• YOUR ASSIGNMENT
Exclude the images and repeat all remaining entries exactly.

• DATA FOR PROCESSING

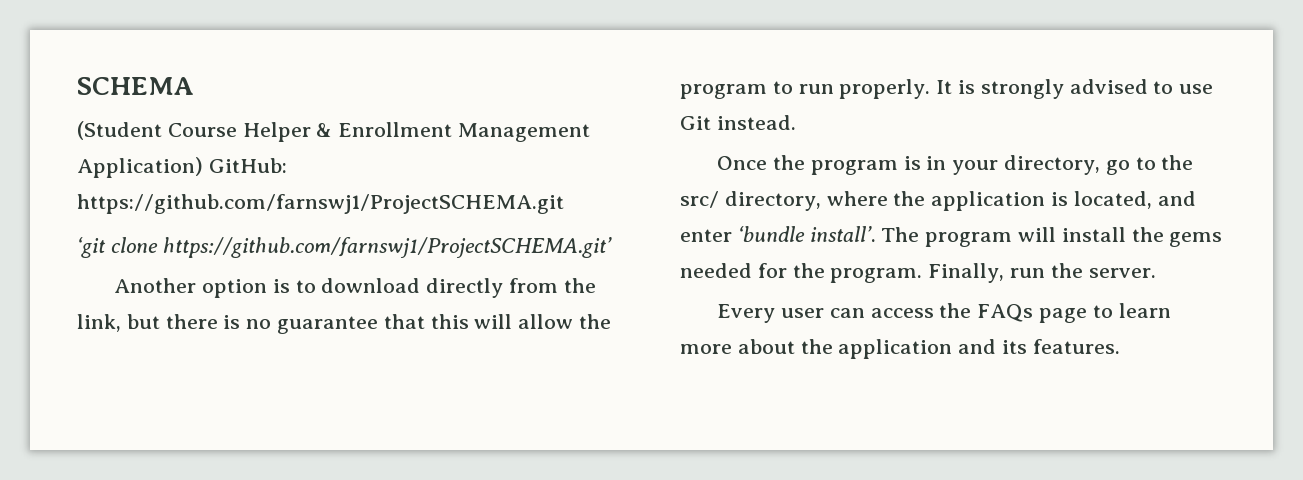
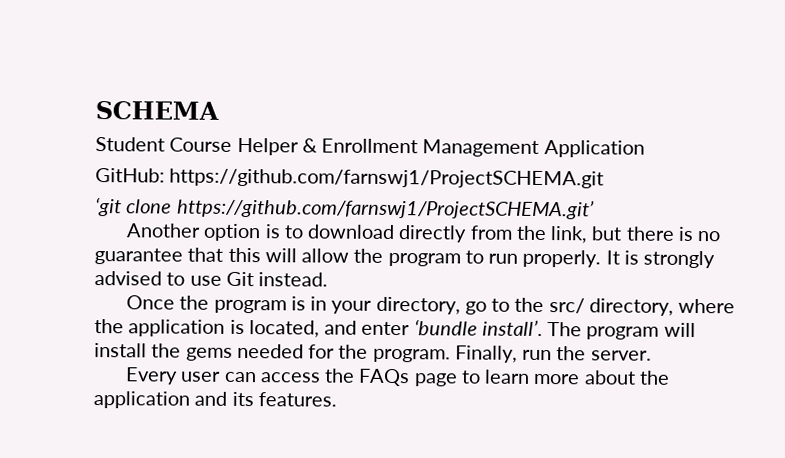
- (Student Course Helper & Enrollment Management Application) GitHub: https://github.com/farnswj1/ProjectSCHEMA.git
+ Student Course Helper & Enrollment Management Application
+ GitHub: https://github.com/farnswj1/ProjectSCHEMA.git

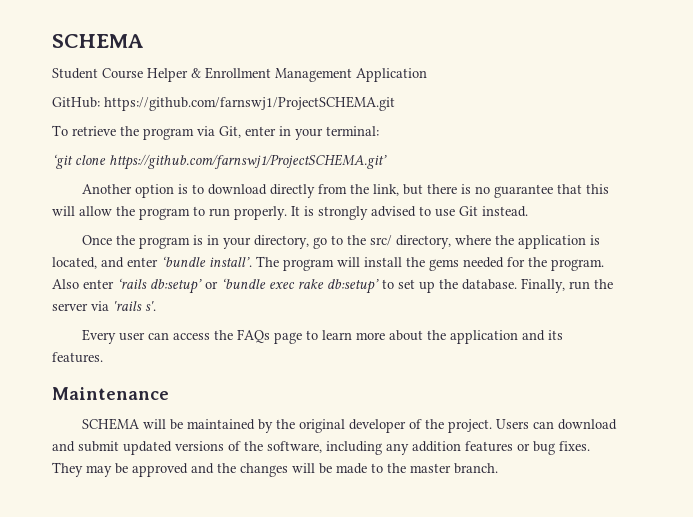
+ To retrieve the program via Git, enter in your terminal:
- Finally, run the server.
+ Also enter ‘rails db:setup’ or ‘bundle exec rake db:setup’ to set up the database. Finally, run the server via 'rails s'.
+ Maintenance
+ SCHEMA will be maintained by the original developer of the project. Users can download and submit updated versions of the software, including any addition features or bug fixes. They may be approved and the changes will be made to the master branch.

• RESPONSE TO THIS TASK
- (Student Course Helper & Enrollment Management Application) GitHub: https://github.com/farnswj1/ProjectSCHEMA.git
+ Student Course Helper & Enrollment Management Application
+ GitHub: https://github.com/farnswj1/ProjectSCHEMA.git

+ To retrieve the program via Git, enter in your terminal:
- Finally, run the server.
+ Also enter ‘rails db:setup’ or ‘bundle exec rake db:setup’ to set up the database. Finally, run the server via 'rails s'.
+ Maintenance
+ SCHEMA will be maintained by the original developer of the project. Users can download and submit updated versions of the software, including any addition features or bug fixes. They may be approved and the changes will be made to the master branch.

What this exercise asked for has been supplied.